Robustness, Security, Privacy, Explainability, Efficiency, and Usability of Large Language Models for Code
Zhou Yang, Zhensu Sun, Terry Zhuo Yue, Premkumar Devanbu, David Lo
TL;DR
This systematic review identifies seven non-accuracy properties—robustness, security, privacy, explainability, efficiency, and usability—across 146 studies on LLMs for code, detailing how these properties are evaluated and enhanced. It maps current methodologies, highlights gaps (notably in scalable defense, generation-task explainability, and usability across diverse tasks), and proposes data-, human-, and system-centric perspectives to guide future research.

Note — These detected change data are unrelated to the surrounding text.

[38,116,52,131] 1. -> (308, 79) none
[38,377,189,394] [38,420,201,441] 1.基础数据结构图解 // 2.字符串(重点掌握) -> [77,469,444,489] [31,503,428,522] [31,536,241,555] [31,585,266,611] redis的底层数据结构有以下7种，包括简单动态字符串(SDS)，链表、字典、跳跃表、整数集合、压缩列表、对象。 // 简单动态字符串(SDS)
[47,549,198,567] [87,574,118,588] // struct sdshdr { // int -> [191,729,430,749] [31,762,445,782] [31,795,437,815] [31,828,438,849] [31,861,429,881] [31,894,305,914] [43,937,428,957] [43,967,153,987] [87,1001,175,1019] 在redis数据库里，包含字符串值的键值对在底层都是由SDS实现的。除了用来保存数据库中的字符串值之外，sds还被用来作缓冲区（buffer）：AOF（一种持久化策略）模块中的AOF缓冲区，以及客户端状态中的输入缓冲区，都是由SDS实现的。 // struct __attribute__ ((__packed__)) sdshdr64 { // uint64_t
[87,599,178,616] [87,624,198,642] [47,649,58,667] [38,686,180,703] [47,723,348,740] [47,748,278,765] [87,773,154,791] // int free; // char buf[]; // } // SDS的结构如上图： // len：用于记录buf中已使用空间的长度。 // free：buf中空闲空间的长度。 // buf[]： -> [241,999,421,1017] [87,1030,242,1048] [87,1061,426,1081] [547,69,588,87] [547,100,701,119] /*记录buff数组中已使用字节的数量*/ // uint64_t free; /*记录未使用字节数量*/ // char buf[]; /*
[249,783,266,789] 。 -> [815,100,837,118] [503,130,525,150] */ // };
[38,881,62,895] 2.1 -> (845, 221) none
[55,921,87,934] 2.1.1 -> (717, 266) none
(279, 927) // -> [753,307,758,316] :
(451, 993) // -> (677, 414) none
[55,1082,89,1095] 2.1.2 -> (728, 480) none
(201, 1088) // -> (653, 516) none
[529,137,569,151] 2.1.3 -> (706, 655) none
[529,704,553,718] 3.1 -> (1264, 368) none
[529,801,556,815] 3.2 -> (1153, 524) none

The work offers a structured blueprint for improving trustworthy, efficient, and usable code-focused language models and underpins directions for benchmarks and practical tooling. Together, these insights support safer deployment and broader adoption of LLM4Code in real-world software engineering workflows.
Abstract
Large language models for code (LLM4Code), which demonstrate strong performance (e.g., high accuracy) in processing source code, have significantly transformed software engineering. Many studies separately investigate the non-functional properties of LM4Code, but there is no systematic review of how these properties are evaluated and enhanced. This paper fills this gap by thoroughly examining 146 relevant studies, thereby presenting the first systematic literature review to identify seven important properties beyond accuracy, including robustness, security, privacy, explainability, efficiency, and usability. We discuss the current state-of-the-art methods and trends, identify gaps in existing research, and present promising directions for future study.